Binary Fading Interference Channel with No CSIT

TL;DR

This paper analyzes the capacity region of the two-user Binary Fading Interference Channel without channel state information at the transmitters, identifying optimal strategies across different interference regimes and deriving new bounds.

Contribution

It introduces new inner and outer bounds for the capacity region of the binary fading interference channel without CSIT, including a modified Han-Kobayashi scheme and a novel outer-bound derivation method.

Findings

Optimal interference treatment varies by regime: erasure or decoding.

New inner and outer bounds for moderate interference regime.

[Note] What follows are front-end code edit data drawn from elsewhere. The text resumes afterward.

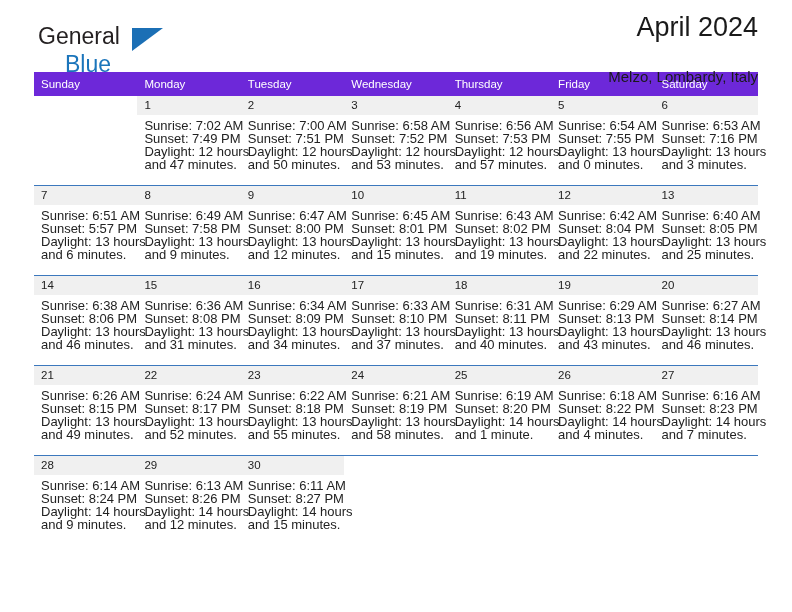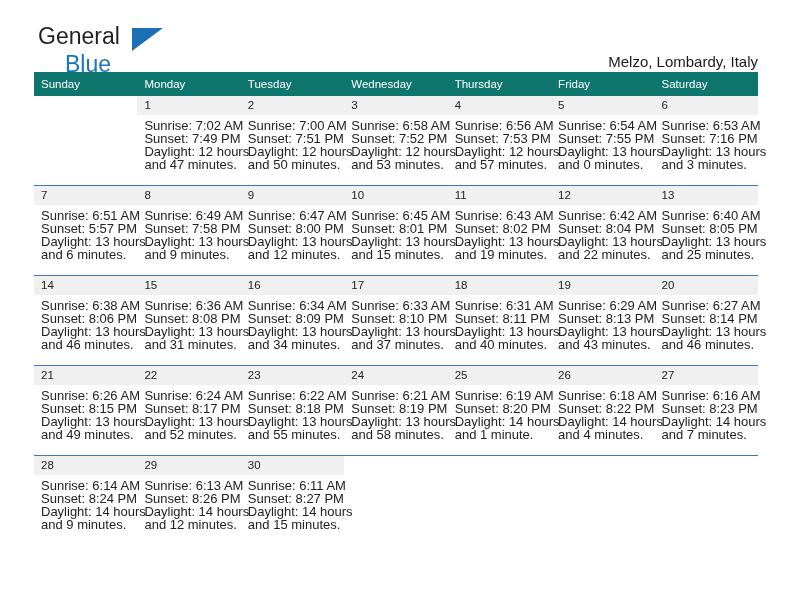--- a/index.html
+++ b/index.html
@@ -147,6 +147,7 @@
     </div>
 
     <div class="title-block">
+      <h1 class="cal-title">April 2024</h1>
       <div class="cal-subtitle">Melzo, Lombardy, Italy</div>
     </div>
 

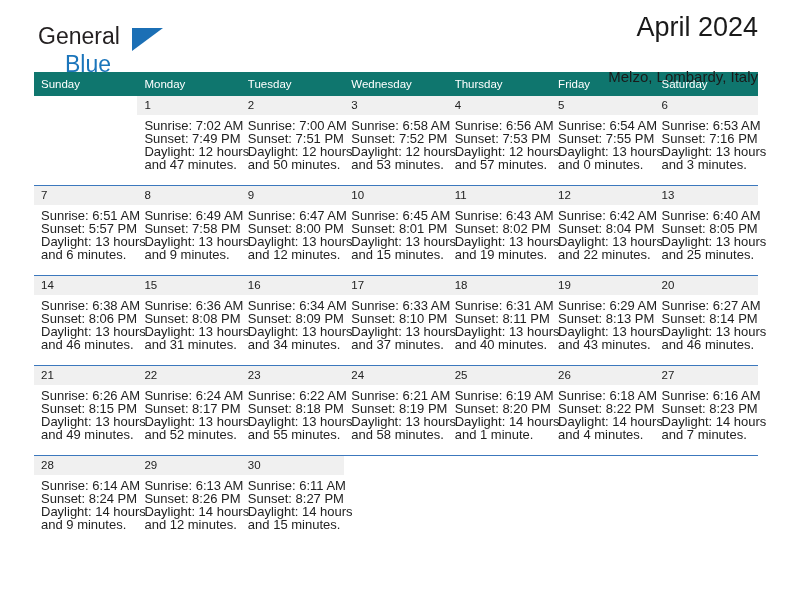--- a/index.html
+++ b/index.html
@@ -87,7 +87,7 @@
     table-layout: fixed;
   }
   .calendar thead th {
-    background: #0f766e;
+    background: #6d28d9;
     color: #ffffff;
     font-size: 11.5px;
     font-weight: normal;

Comparison with Gaussian interference channel results.

Abstract

We study the capacity region of the two-user Binary Fading (or Erasure) Interference Channel where the transmitters have no knowledge of the channel state information. We develop new inner-bounds and outer-bounds for this problem. We identify three regimes based on the channel parameters: weak, moderate, and strong interference regimes. Interestingly, this is similar to the generalized degrees of freedom of the two-user Gaussian interference channel where transmitters have perfect channel knowledge. We show that for the weak interference regime, treating interference as erasure is optimal while for the strong interference regime, decoding interference is optimal. For the moderate interference regime, we provide new inner and outer bounds. The inner-bound is based on a modification of the Han-Kobayashi scheme for the erasure channel, enhanced by time-sharing. We study the gap between our inner-bound and our outer-bounds for the moderate interference regime and compare our results to that of the Gaussian interference channel. Deriving our new outer-bounds has three main steps. We first create a contracted channel that has fewer states compared to the original channel, in order to make the analysis tractable. We then prove the Correlation Lemma that shows an outer-bound on the capacity region of the contracted channel also serves as an outer-bound for the original channel. Finally using the Conditional Entropy Leakage Lemma, we derive our outer-bound on the capacity region of the contracted channel.